Getting Started with Great Lakes
Important Notes
- We can only use up to five GPUs as a whole at the same time. Please terminate your session when you finish your work so that others can access the GPUs.
- Delete your job if you finish before the time requested ends. You will only be charged for the time when the machine is up and running.
- The availability depends on the resource and the amount of time requested. If the wait time is too long, try reducing the requested time or switching to another partition.
- All the GPUs on Great Lakes are fast enough for most cases.
- If you’re not connected to MWireless, you must connect to U-M VPN to access Great Lakes.
Creating an ARC account
-
Request an HPC login here
Please put “Accessing Great Lakes for the course “Music and AI” (PAT 463/5663, Fall 2025)” in the request.
-
Log into your account in the web portal
You must connect to U-M VPN to access Great Lakes if you’re not connected to MWireless.
Launching a Session
- Navigate to “Interactive Apps” in the web portal
-
Select the application
You’ll likely want to select “JupyterLab” for the assignments.
-
Specify the configuration of the instance (see below for suggestions)
If you’re unsure, select “python3.11-anaconda/2024.02” as your Python distribution.
Also, make sure to select “pat463f25_class” as the slurm account so that the cost is charged to the right account.
-
Connect to the launched instance
Configuration
Recommended Configuration for CPU-only Workloads
- Partition: standard
- Number of cores: 4 / 8 / 16 / 32
- Memory (GB): 28 / 56 / 112 / 224
Recommended configuration for a GPU Machine
There are three GPU-available partitions.
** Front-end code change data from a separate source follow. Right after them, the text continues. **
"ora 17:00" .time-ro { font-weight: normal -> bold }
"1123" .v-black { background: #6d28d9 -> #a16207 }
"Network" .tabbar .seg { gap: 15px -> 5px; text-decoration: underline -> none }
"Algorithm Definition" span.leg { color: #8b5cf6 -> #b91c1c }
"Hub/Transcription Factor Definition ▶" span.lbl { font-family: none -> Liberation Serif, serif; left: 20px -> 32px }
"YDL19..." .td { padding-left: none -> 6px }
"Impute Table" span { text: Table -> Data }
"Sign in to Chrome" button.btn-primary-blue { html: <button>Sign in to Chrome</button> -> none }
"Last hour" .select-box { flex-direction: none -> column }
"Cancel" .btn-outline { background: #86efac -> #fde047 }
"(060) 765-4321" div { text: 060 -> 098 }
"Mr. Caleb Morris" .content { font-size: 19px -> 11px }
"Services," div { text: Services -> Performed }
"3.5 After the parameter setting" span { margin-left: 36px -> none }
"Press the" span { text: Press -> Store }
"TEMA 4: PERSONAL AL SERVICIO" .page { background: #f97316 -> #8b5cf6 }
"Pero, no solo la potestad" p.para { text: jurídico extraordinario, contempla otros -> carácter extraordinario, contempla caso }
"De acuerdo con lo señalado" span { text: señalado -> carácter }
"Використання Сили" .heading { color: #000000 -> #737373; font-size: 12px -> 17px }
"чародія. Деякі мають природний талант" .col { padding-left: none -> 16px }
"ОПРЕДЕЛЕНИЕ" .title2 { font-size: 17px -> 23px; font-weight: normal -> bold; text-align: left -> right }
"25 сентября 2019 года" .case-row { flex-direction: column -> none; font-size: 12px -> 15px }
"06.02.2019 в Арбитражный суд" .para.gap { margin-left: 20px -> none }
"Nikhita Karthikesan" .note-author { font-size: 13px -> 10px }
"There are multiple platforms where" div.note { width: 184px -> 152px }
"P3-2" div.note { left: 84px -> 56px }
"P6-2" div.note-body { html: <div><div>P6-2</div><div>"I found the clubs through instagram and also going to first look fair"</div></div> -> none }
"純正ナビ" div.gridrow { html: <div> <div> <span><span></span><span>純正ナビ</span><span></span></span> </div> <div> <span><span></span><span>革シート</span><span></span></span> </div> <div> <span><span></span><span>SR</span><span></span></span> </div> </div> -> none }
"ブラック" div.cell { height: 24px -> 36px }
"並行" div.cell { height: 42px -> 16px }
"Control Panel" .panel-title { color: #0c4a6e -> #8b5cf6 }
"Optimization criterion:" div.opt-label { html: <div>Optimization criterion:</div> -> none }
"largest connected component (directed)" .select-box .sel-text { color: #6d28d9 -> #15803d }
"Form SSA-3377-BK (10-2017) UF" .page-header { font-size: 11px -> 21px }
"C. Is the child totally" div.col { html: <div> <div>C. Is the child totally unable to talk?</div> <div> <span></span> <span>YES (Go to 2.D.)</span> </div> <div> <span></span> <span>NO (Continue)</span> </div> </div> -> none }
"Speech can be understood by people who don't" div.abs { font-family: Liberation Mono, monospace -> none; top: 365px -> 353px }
spgpuis usually the one with the least wait time, which has 224 NVIDIA A40 GPUs (48GB VRAM). Onspgpu, you can request 4 CPUs and 48 GB RAM without extra cost for each GPU requested on thespgpupartition, so the following is the most cost-effective option.
- Partition:
spgpu - Number of cores: 4
- Memory (GB): 48
Other configurations
For each GPU requested, Great Lakes provides some CPU cores and RAM memory without additional charge. Please use the following configurations for each partition to maximize the freely-provided CPUs and memory (as of Winter 2025; see the current configurations):
| Partition | CPU cores | Memory (RAM) | GPU | GPU speed | GPU memory | #GPUs available |
|---|---|---|---|---|---|---|
| spgpu | 4 | 48 GB | A40 | faster | 48 GB | 224 |
| gpu_mig40 | 8 | 124 GB | A100 | fastest | 40 GB | 16 |
| gpu | 20 | 90 GB | V100 | fast | 16 GB | 52 |
| standard* | 1 | 7 GB | - | - | - | - |
Here is the cost for each partition (as of Winter 2025; see the current rates):
| Partition | Hourly cost | CPU hours equivalent |
|---|---|---|
| spgpu | 0.11 | 7.33 |
| gpu_mig40 | 0.16 | 10.66 |
| gpu | 0.16 | 10.66 |
| standard* | 0.015 | 1 |
Storage
- Home directory: available at
/home/{UNIQUENAME}, 80 GB limit per user - Scratch space: available at
/scratch/pat463f25_class_root/pat463f25_class/{UNIQUENAME}, 10TB limit as a whole (note that data in the scratch space may be removed if not used in 30 days)
Tips
Copied from https://sled-group.github.io/compute-guide/great-lakes
Sometimes you want to quickly launch a node and ssh into it instead of launching a whole JupyterLab session or remote desktop. In that case, you can put tail -f /dev/null as the last command of your job, which will prevent the job from exiting without eating up CPU cycles. For example, your job script might be something like:
#!/bin/bash
echo $SLURMD_NODENAME
tail -f /dev/null
Then, either use the web interface or inspect the $SLURMD_NODENAME environment variable to figure out the node name and simply ssh into it from your login machine.
If you prefer to interact with Great Lakes using command line, you might find this cheat sheet helpful.